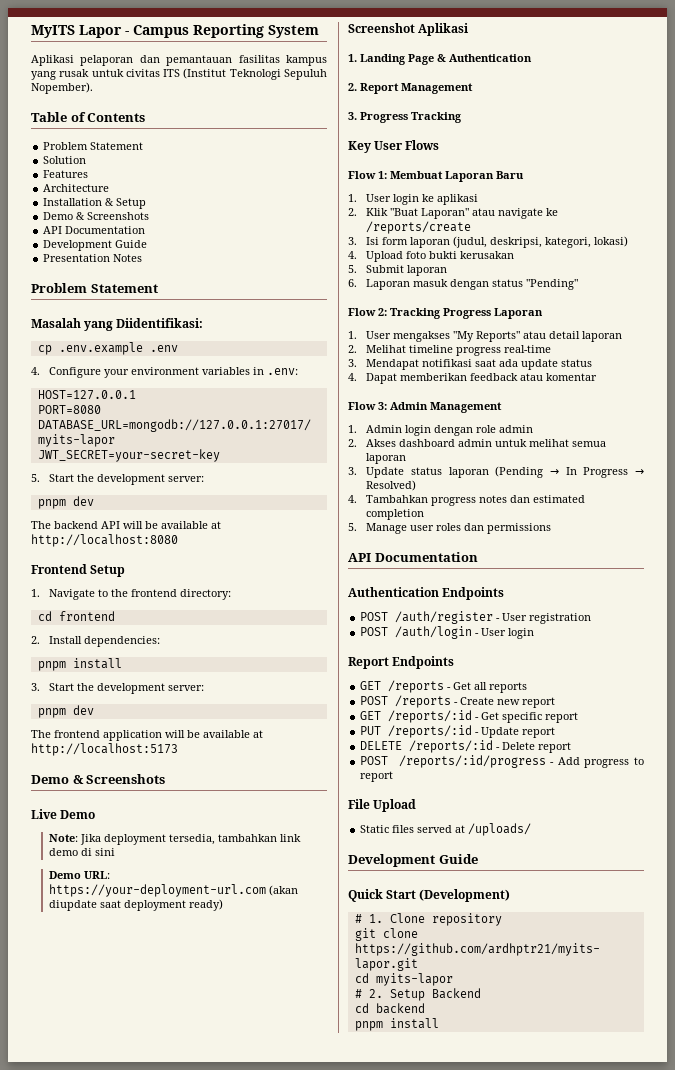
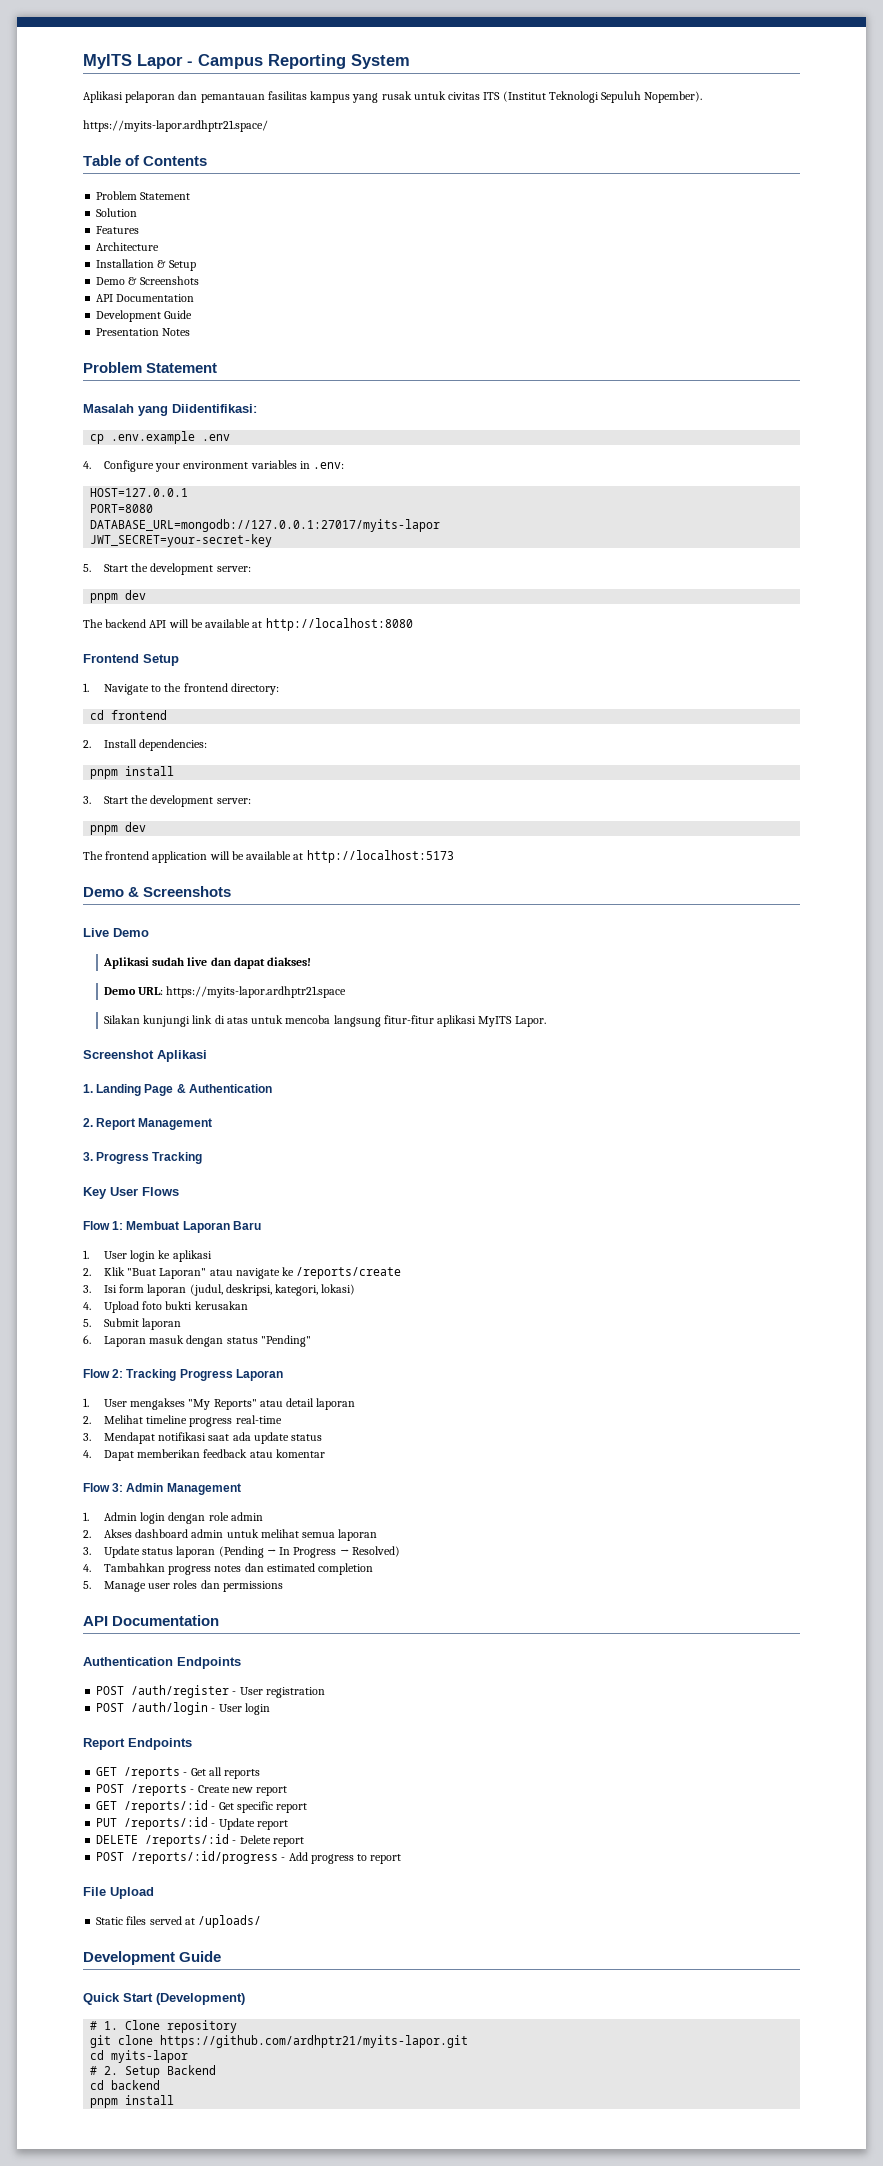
+ https://myits-lapor.ardhptr21.space/
- Note: Jika deployment tersedia, tambahkan link demo di sini
- Demo URL: https://your-deployment-url.com (akan diupdate saat deployment ready)
+ Aplikasi sudah live dan dapat diakses!
+ Demo URL: https://myits-lapor.ardhptr21.space
+ Silakan kunjungi link di atas untuk mencoba langsung fitur-fitur aplikasi MyITS Lapor.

**PROBLEM DESCRIPTION:**
Output each record above exactly as written. Skip any pictures.

**PROBLEM SOLUTION:**
+ https://myits-lapor.ardhptr21.space/
- Note: Jika deployment tersedia, tambahkan link demo di sini
- Demo URL: https://your-deployment-url.com (akan diupdate saat deployment ready)
+ Aplikasi sudah live dan dapat diakses!
+ Demo URL: https://myits-lapor.ardhptr21.space
+ Silakan kunjungi link di atas untuk mencoba langsung fitur-fitur aplikasi MyITS Lapor.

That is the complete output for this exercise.